KFOY-TV

Hot Springs, Arkansas; United States;
- Channels: Analog: 9 (VHF);

Programming
- Affiliations: NBC

Ownership
- Owner: Donrey Media; (American Television Co.);

History
- First air date: February 12, 1961
- Last air date: April 17, 1963; (2 years, 64 days);
- Call sign meaning: Fountain of Youth

Technical information
- ERP: 2.63 kW
- HAAT: 122 m (400 ft)
- Transmitter coordinates: 34°30′49″N 93°3′13″W﻿ / ﻿34.51361°N 93.05361°W

= KFOY-TV =

Television station in Hot Springs, Arkansas (1961–1963)

KFOY-TV (channel 9) was a television station in Hot Springs, Arkansas, United States. Operating from 1961 to 1963, the station was owned by Donald W. Reynolds, founder of Donrey Media Group.

==History==
Channel 9 was assigned to Hot Springs by the Federal Communications Commission (FCC) in 1952.

Construction was approved for KFOY in April 1960 after a meeting between the Hot Springs City Planning Commission and officers of Southwestern Operating Co. (for Donrey Media). The station was licensed to Donrey's American Television Co. The call letters were for "Fountain of Youth" to tie in with the local hot springs, once believed to have healing properties.

Studios, transmitter, and the 317 ft tower were located at 105 Whippoorwill Street on West Mountain in Hot Springs National Park. The station signed on at 1 p.m. CST on February 12, 1961, with a special open house telecast. Regular programming began at 5 p.m. CST.

==Programming==

KFOY-TV had no network affiliation when it began broadcasting, but later affiliated with NBC. Programming consisted of movies, syndicated shows and local productions. A number of prominent entertainers appeared on the station while working at local night clubs, and fan dancer Sally Rand had an exercise program during her stay in town.

==Staff==
Air personalities included newscaster Chad Lassiter; and weathercaster Tom Nichols, succeeded by Barbara Ann Stillings.

Harold E. "Hal" King was named general manager in mid-January 1961. Other staff members included Arie Landrum, program director; Bryan T. E. Bisney, production manager; Albert W. Scheer, Jr., chief engineer; C. J. "Gus" Dickson, commercial manager; Joe Wall, camera operator; Valerie Matthews, set designer; Gloria Lee Milton, receptionist; and Lillian B. Robbins, continuity writer and secretary.

Donrey Media transferred Bill Crews from Fort Smith, Arkansas, where Donrey owned KFSA-TV (channel 5), to manage KFOY in 1962.

==Demise==
The station suffered from an inadequate coverage pattern as well as a declining Hot Springs population and its proximity to Little Rock; one of Donrey's competitors in Fort Smith, radio station KWHN, asked for channel 9 to be moved there to provide better competition.
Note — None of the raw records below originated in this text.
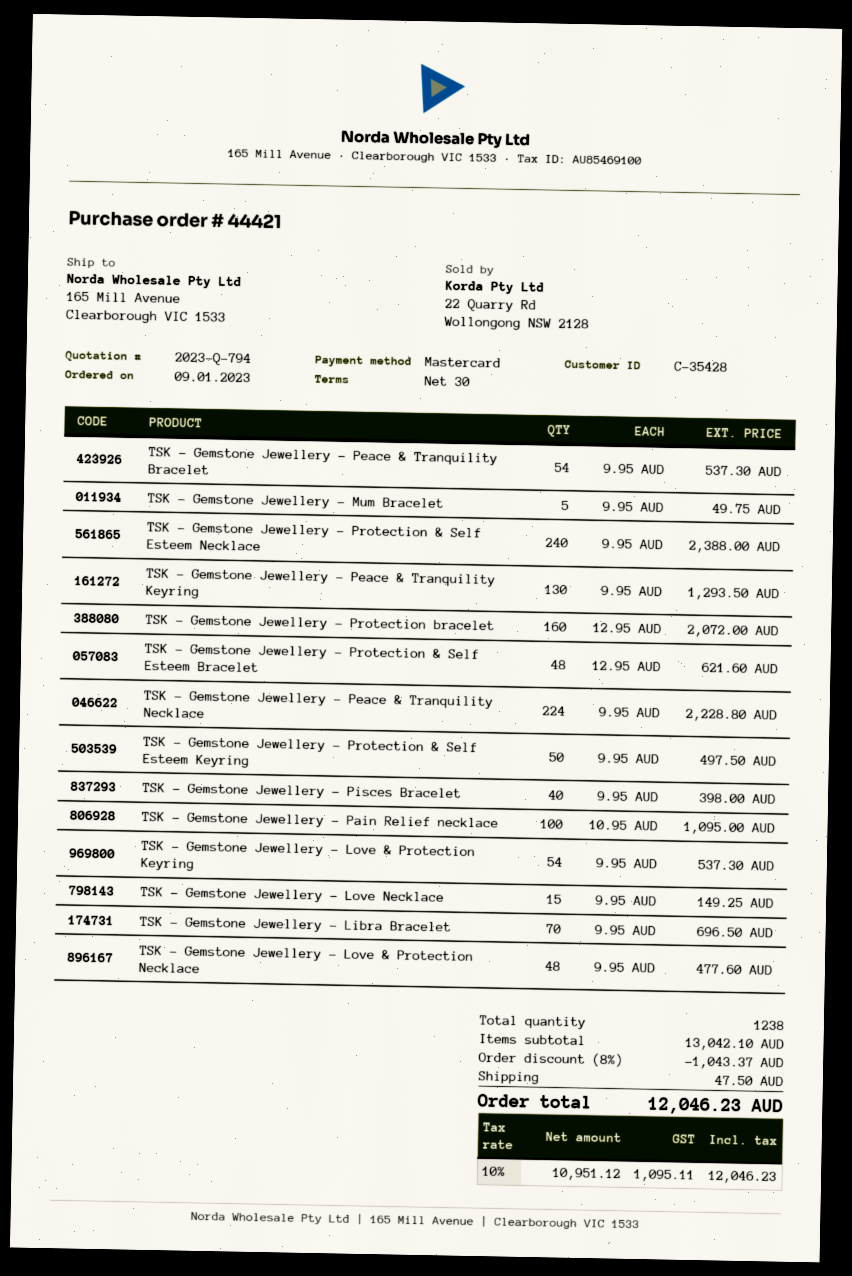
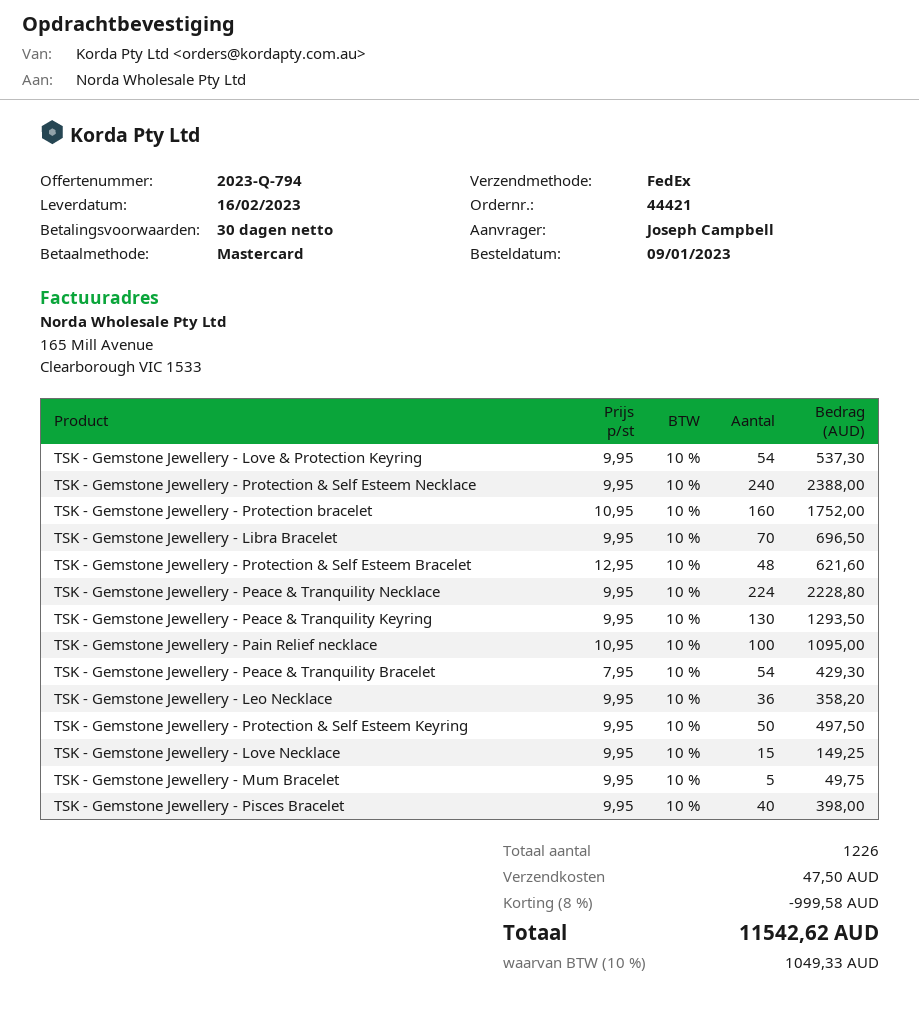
TSK - Gemstone Jewellery - Peace & Tranquility Bracelet: 54 x 9.95 = 537.30 -> 54 x 7.95 = 429.30
TSK - Gemstone Jewellery - Protection bracelet: 160 x 12.95 = 2072.00 -> 160 x 10.95 = 1752.00
TSK - Gemstone Jewellery - Love & Protection Necklace: 48 x 9.95 = 477.60 -> none
TSK - Gemstone Jewellery - Leo Necklace: none -> 36 x 9.95 = 358.20
total quantity: 1238 -> 1226
discount: 8% = 1043.37 -> 8% = 999.58
tax: 10% = 1095.11 -> 10% = 1049.33
total: 12046.23 -> 11542.62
It suspended operations on April 17, 1963, citing $100,000 in debt.

In August 1963, the station and its facilities were sold to the Arkansas Educational Television Commission for $150,000 using a $100,000 gift from the Reynolds Foundation. AETC did not activate a channel 9 facility in the region until KETG, licensed to Arkadelphia and transmitting from Gurdon, began broadcasting on October 2, 1976.